The BEST1 gene provides instructions for making a protein called bestrophin-1, which appears to play a critical role in normal vision. Bestrophin-1 is found in a thin layer of cells at the back of the eye called the retinal pigment epithelium. This cell layer supports and nourishes the retina, which is the light-sensitive tissue that lines the back of the eye. The retinal pigment epithelium is involved in the growth and development of the eye, maintenance of the retina, and the normal function of specialized cells called photoreceptors that detect light and color.
Bestrophin-1 functions as a channel across cell membranes in the retinal pigment epithelium. Charged chlorine atoms (chloride ions) are transported through these channels in response to cellular signals. Some studies suggest that bestrophin-1 may also help regulate the entry of charged calcium atoms (calcium ions) into cells of the retinal pigment epithelium. Other potential functions of bestrophin-1 are under study.
More than 100 mutations in the BEST1 gene have been identified in people with vitelliform macular dystrophy. These mutations can cause either the early-onset form of the disorder (known as Best disease) or the adult-onset form. Both types of vitelliform macular dystrophy are characterized by the buildup of a fatty yellow pigment (lipofuscin) in cells of the retinal pigment epithelium. Over time, the abnormal accumulation of this substance can damage the photoreceptors that are critical for sharp central vision.

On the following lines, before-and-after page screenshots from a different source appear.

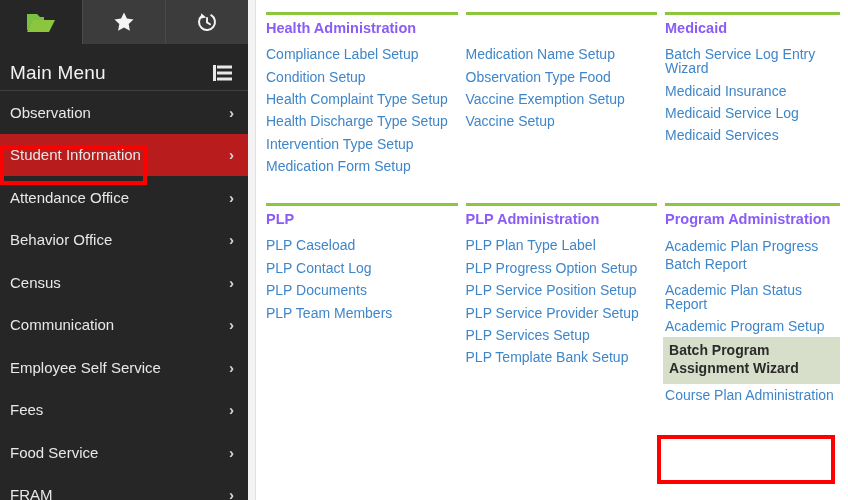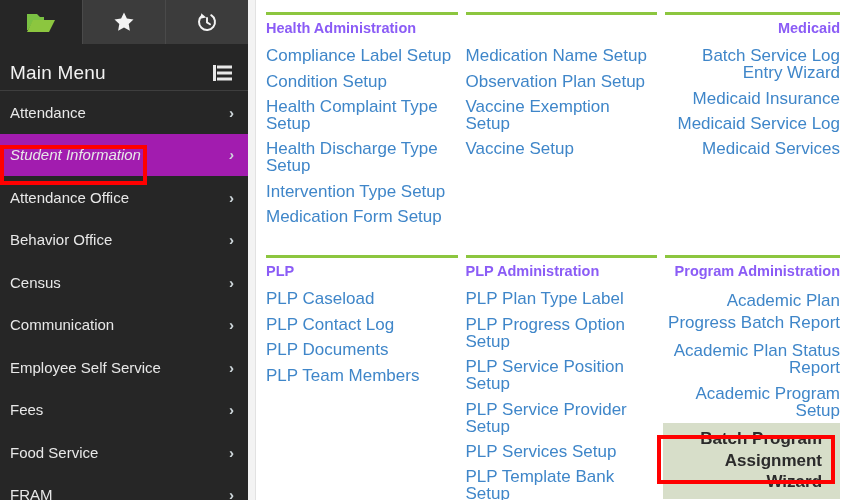--- a/index.html
+++ b/index.html
@@ -66,21 +66,21 @@
     height: 42.5px;
     display: flex;
     align-items: center;
     justify-content: space-between;
     padding: 0 14px 0 10px;
     color: #e8e8e8;
     font-size: 15px;
     cursor: pointer;
     position: relative;
   }
-  .nav-item.selected { background: #a21caf; font-style: italic; }
+  .nav-item.selected { background: #b91c1c; }
   .nav-item .chev {
     color: #cfd8dc;
     font-size: 15px;
     line-height: 1;
     font-weight: 600;
   }
   .nav-label { white-space: nowrap; }
 
   
   .redbox {
@@ -108,37 +108,37 @@
   }
   .group-row {
     display: flex;
     width: 100%;
   }
   .group {
     padding-right: 8px;
   }
   .group.g1 { width: 205px; }
   .group.g2 { width: 205px; }
-  .group.g3 { width: 188px; text-align: right; }
+  .group.g3 { width: 188px; }
 
   .group-title-wrap {
     border-top: 3px solid #8cc63f;
     padding-top: 5px;
     margin-bottom: 7px;
   }
   .group-title {
     font-size: 14.5px;
     font-weight: bold;
     color: #8b5cf6;
   }
   .links { display: block; }
   .link {
     display: block;
     color: #3f86c9;
-    font-size: 17px;
+    font-size: 14px;
     line-height: 1.0;
     padding: 4.2px 0;
     cursor: pointer;
     text-decoration: none;
   }
   .link.wrap2 { line-height: 1.28; }
   .link.highlight {
     background: #d7dec9;
     color: #2b2b2b;
     font-weight: bold;
@@ -191,21 +191,21 @@
           <rect x="1" y="2" width="3" height="16" fill="#e8e8e8"></rect>
           <rect x="5" y="2.5" width="15" height="3" fill="#e8e8e8"></rect>
           <rect x="5" y="8.5" width="15" height="3" fill="#e8e8e8"></rect>
           <rect x="5" y="14.5" width="15" height="3" fill="#e8e8e8"></rect>
         </svg>
       </span>
     </div>
 
     <div class="nav">
       <div class="nav-item">
-        <span class="nav-label">Attendance</span>
+        <span class="nav-label">Observation</span>
         <span class="chev">›</span>
       </div>
       <div class="nav-item selected">
         <span class="nav-label">Student Information</span>
         <span class="chev">›</span>
       </div>
       <div class="nav-item">
         <span class="nav-label">Attendance Office</span>
         <span class="chev">›</span>
       </div>
@@ -261,21 +261,21 @@
           <a class="link">Medication Form Setup</a>
         </div>
       </div>
 
       <div class="group g2">
         <div class="group-title-wrap">
           <div class="group-title">&nbsp;</div>
         </div>
         <div class="links">
           <a class="link">Medication Name Setup</a>
-          <a class="link">Observation Plan Setup</a>
+          <a class="link">Observation Type Food</a>
           <a class="link">Vaccine Exemption Setup</a>
           <a class="link">Vaccine Setup</a>
         </div>
       </div>
 
       <div class="group g3">
         <div class="group-title-wrap">
           <div class="group-title">Medicaid</div>
         </div>
         <div class="links">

Most BEST1 mutations involved in vitelliform macular dystrophy change single protein building blocks (amino acids) in bestrophin-1. The altered protein probably forms an abnormally shaped channel that cannot properly regulate the flow of chloride ions into or out of cells in the retinal pigment epithelium. It remains unclear how this defect is related to the buildup of lipofuscin and a progressive loss of central vision in people with vitelliform macular dystrophy.
Age-related macular degeneration
BEST1 gene mutations can cause a rare eye disorder called autosomal dominant vitreoretinochoroidopathy (ADVIRC); at least four mutations in this gene have been found in affected individuals. ADVIRC is characterized by abnormalities of the clear gel that fills the eye (the vitreous), the retina, and the network of blood vessels within the retina (the choroid). These abnormalities can lead to vision impairment.

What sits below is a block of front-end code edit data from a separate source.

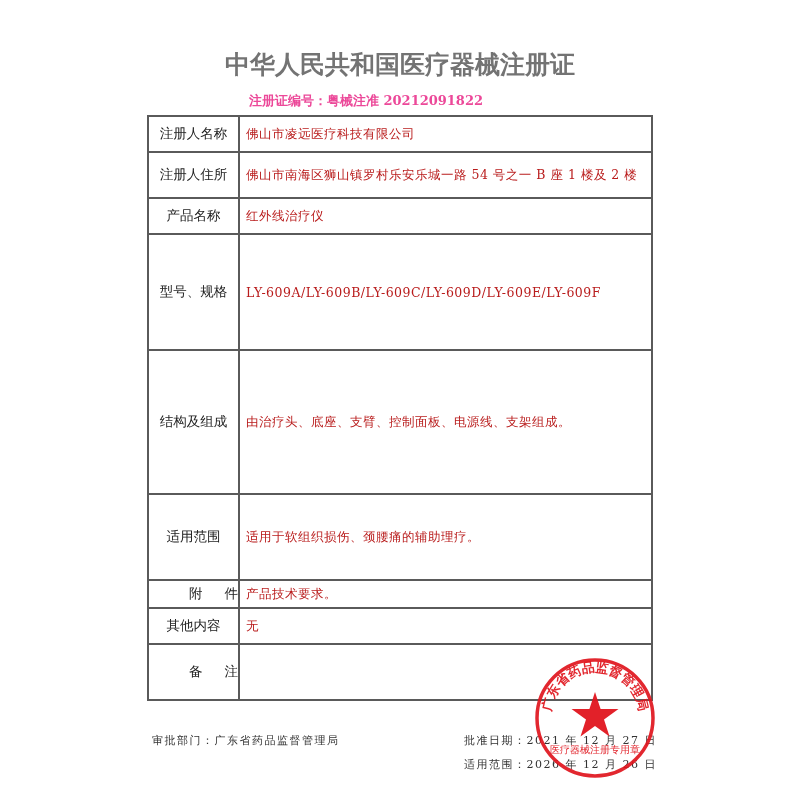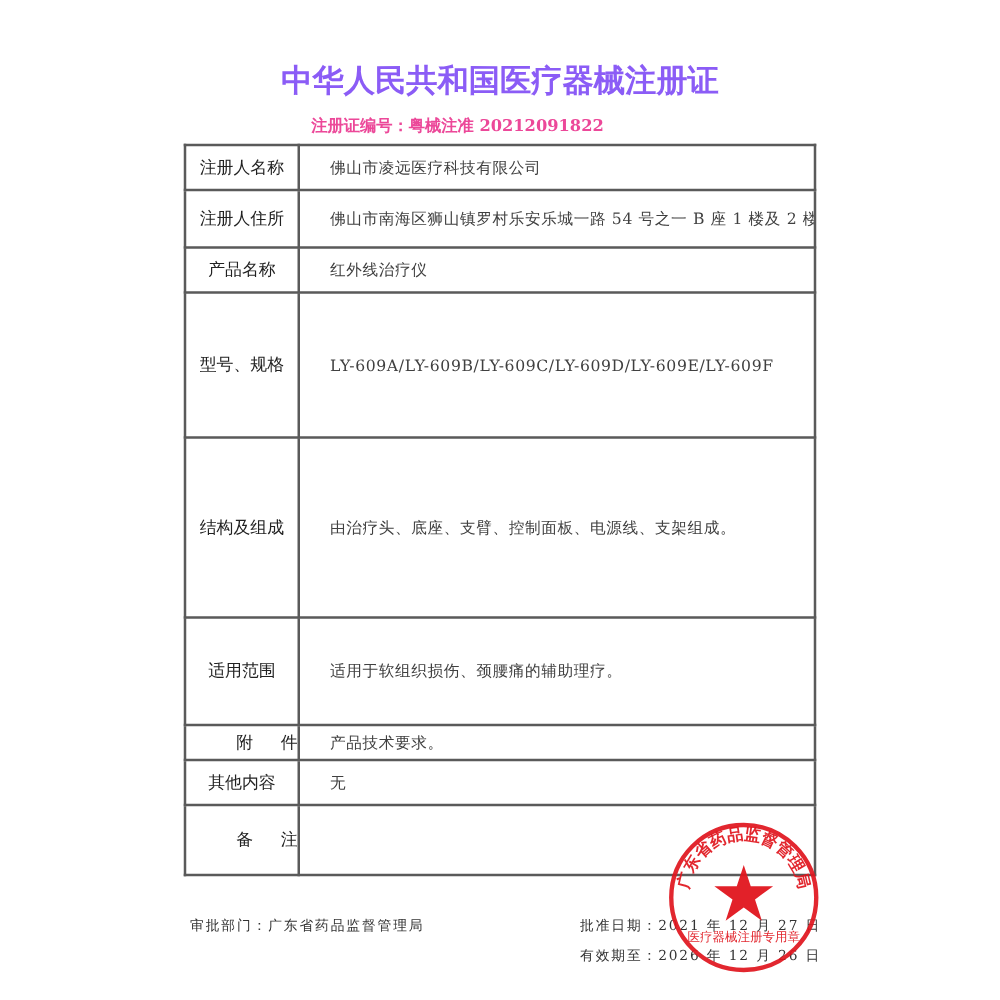--- a/index.html
+++ b/index.html
@@ -18,21 +18,21 @@
     .title {
       position: absolute;
       left: 0;
       top: 48px;
       width: 800px;
       text-align: center;
       font-family: "DejaVu Sans", sans-serif;
       font-weight: bold;
       font-size: 25px;
       letter-spacing: 0px;
-      color: #8b5cf6;
+      color: #737373;
     }
     .reg-no {
       position: absolute;
       left: 0;
       top: 92px;
       width: 732px;
       text-align: center;
       font-size: 13px;
       font-weight: bold;
       color: #ec4899;
@@ -56,23 +56,23 @@
     table.cert td.lbl {
       width: 89px;
       text-align: center;
       font-family: "DejaVu Sans", sans-serif;
       font-weight: normal;
       font-size: 13.5px;
       color: #222;
       white-space: nowrap;
     }
     table.cert td.val {
-      padding-left: 24px;
+      padding-left: 6px;
       font-size: 12.5px;
-      color: #404040;
+      color: #b91c1c;
       white-space: nowrap;
       overflow: hidden;
       letter-spacing: 0.5px;
     }
     .spaced { letter-spacing: 22px; padding-left: 22px; margin-left: 18px; }
     .footer {
       position: absolute;
       font-size: 11px;
       color: #333;
       letter-spacing: 1.5px;
@@ -138,21 +138,21 @@
 
 <div class="footer" style="left:152px; top:733px;">
   <span>审批部门：</span><span>广东省药品监督管理局</span>
 </div>
 
 <div class="footer" style="left:464px; top:733px;">
   <span>批准日期：</span><span>2021 年 12 月 27 日</span>
 </div>
 
 <div class="footer" style="left:464px; top:757px;">
-  <span>有效期至：</span><span>2026 年 12 月 26 日</span>
+  <span>适用范围：</span><span>2026 年 12 月 26 日</span>
 </div>
 
 <svg class="stamp" viewBox="0 0 124 124" xmlns="http://www.w3.org/2000/svg">
   <defs>
     <path id="stampArc" d="M 22,78 A 44,44 0 1,1 102,78" fill="none"></path>
   </defs>
   <circle cx="62" cy="62" r="58" fill="none" stroke="#e0151d" stroke-width="3.5" opacity="0.92"></circle>
   <polygon points="62,36 67.6,53 85.5,53 71,63.5 76.5,80.5 62,70 47.5,80.5 53,63.5 38.5,53 56.4,53" fill="#e0151d" opacity="0.95"></polygon>
   <text font-family="DejaVu Sans, sans-serif" font-size="13" font-weight="bold" fill="#e0151d" opacity="0.92">
     <textPath href="#stampArc" startOffset="50%" text-anchor="middle">广东省药品监督管理局</textPath>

BEST1 gene mutations involved in ADVIRC change single DNA building blocks (nucleotides) in the gene. These changes alter how the gene's instructions are used to make bestrophin-1, which leads to production of versions of the protein that are missing certain segments or have extra segments. It is not clear how these versions of bestrophin-1 affect chloride ion transport or lead to the eye abnormalities characteristic of ADVIRC. Researchers suspect that the abnormalities are related to defects in the retinal pigment epithelium or the photoreceptors.
BEST1 gene mutations cause several additional eye disorders. For example, mutations in this gene have been found in individuals who have eye abnormalities such as increased pressure in the eyes (glaucoma); clouding of the lens (cataracts); and a condition called nanophthalmos, which is characterized by very small eyes and extreme farsightedness. These eye abnormalities may be related to defects in the retinal pigment epithelium.
A recently described eye disorder called autosomal recessive bestrophinopathy (ARB) is also caused by mutations in the BEST1 gene. This condition is characterized by progressive vision loss and an autosomal recessive inheritance pattern. Autosomal recessive inheritance means affected individuals have mutations in both copies of the BEST1 gene in each cell. The mutations that cause ARB alter the structure of bestrophin-1 or prevent production of the protein. Abnormalities or loss of bestrophin-1 impairs the flow of chloride ions into or out of cells of the retinal pigment epithelium. It is unclear how changes in bestrophin-1 lead to vision loss in people with this disorder.
BEST1 gene mutations have also been found in a small number of individuals with eye abnormalities similar to those in retinitis pigmentosa, although some doctors think these individuals have a form of ADVIRC or ARB (described above). Retinitis pigmentosa is a group of related eye disorders that occurs when photoreceptors in the retina gradually deteriorate, leading to vision loss. The BEST1 gene mutations involved in retinitis pigmentosa appear to impair the flow of chloride ions, but it is unclear how these changes lead to the vision problems of this disorder.
Additionally, researchers have studied BEST1 gene mutations related to age-related macular degeneration. This eye disease is a leading cause of vision loss among older people worldwide. Mutations in the BEST1 gene have been found in a small number of people with age-related macular degeneration, although it is not clear if the mutations are involved in the development of the condition. Changes in the BEST1 gene are probably not a major risk factor for this common eye disorder. A combination of genetic and environmental factors likely determine the risk of developing age-related macular degeneration.